Some scholars have criticized Cricks tongue-in-cheek phrase (and title of his book) on the grounds that the hypothesis he refers to is "neither astonishing nor a hypothesis". (Since we already know it to be true) Yet the far reaching philosophical, moral and ethical dilemmas posed by his hypothesis have not been recognized widely enough.

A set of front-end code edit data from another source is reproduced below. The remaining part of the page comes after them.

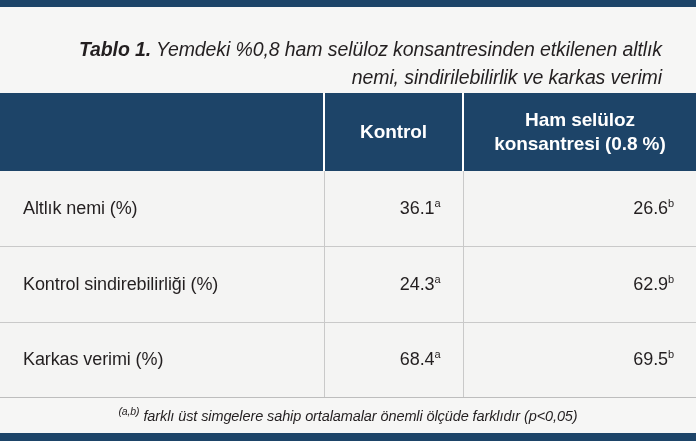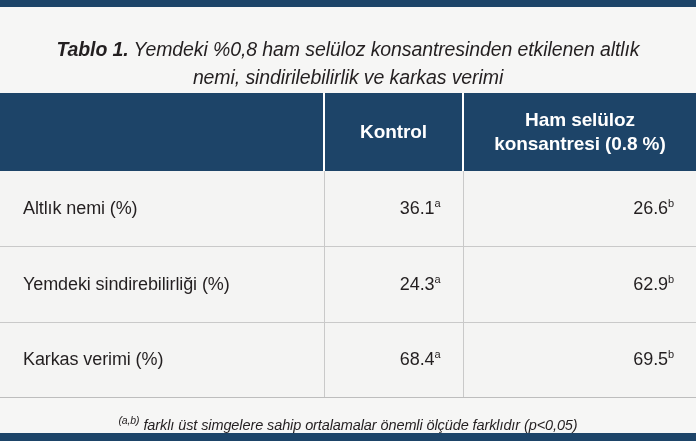"Tablo 1. Yemdeki %0,8 ham" .caption-text { text-align: center -> right }
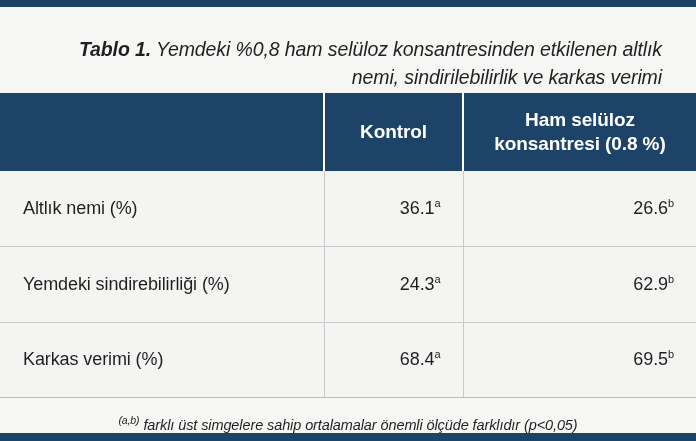"Yemdeki sindirebilirliği (%)" td.cell-label { text: Yemdeki -> Kontrol }
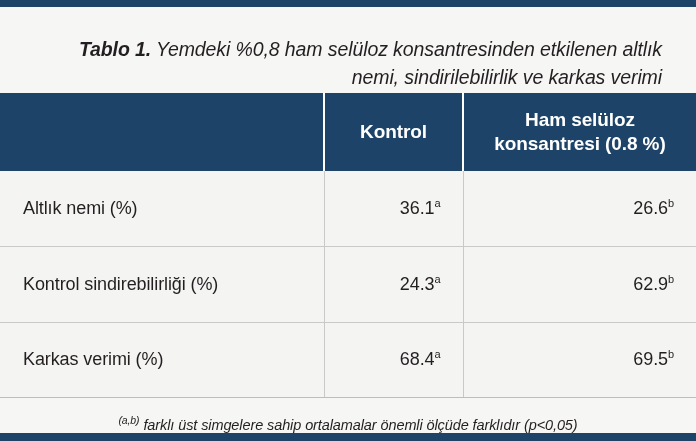"(a,b) farklı üst simgelere sahip" .footnote-area { align-items: flex-end -> center }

It is in many ways the ultimate dangerous idea .
Lets put this in historical perspective.
Freud once pointed out that the history of ideas in the last few centuries has been punctuated by "revolutions" major upheavals of thought that have forever altered our view of ourselves and our place in the cosmos.
First there was the Copernican system dethroning the earth as the center of the cosmos.
Second was the Darwinian revolution; the idea that far from being the climax of "intelligent design" we are merely neotonous apes that happen to be slightly cleverer than our cousins.
Third, the Freudian view that even though you claim to be "in charge" of your life, your behavior is in fact governed by a cauldron of drives and motives of which you are largely unconscious.
And fourth, the discovery of DNA and the genetic code with its implication (to quote James Watson) that "There are only molecules. Everything else is sociology".
To this list we can now add the fifth, the "neuroscience revolution" and its corollary pointed out by Crick — the "astonishing hypothesis" — that even our loftiest thoughts and aspirations are mere byproducts of neural activity. We are nothing but a pack of neurons.
If all this seems dehumanizing, you haven't seen anything yet.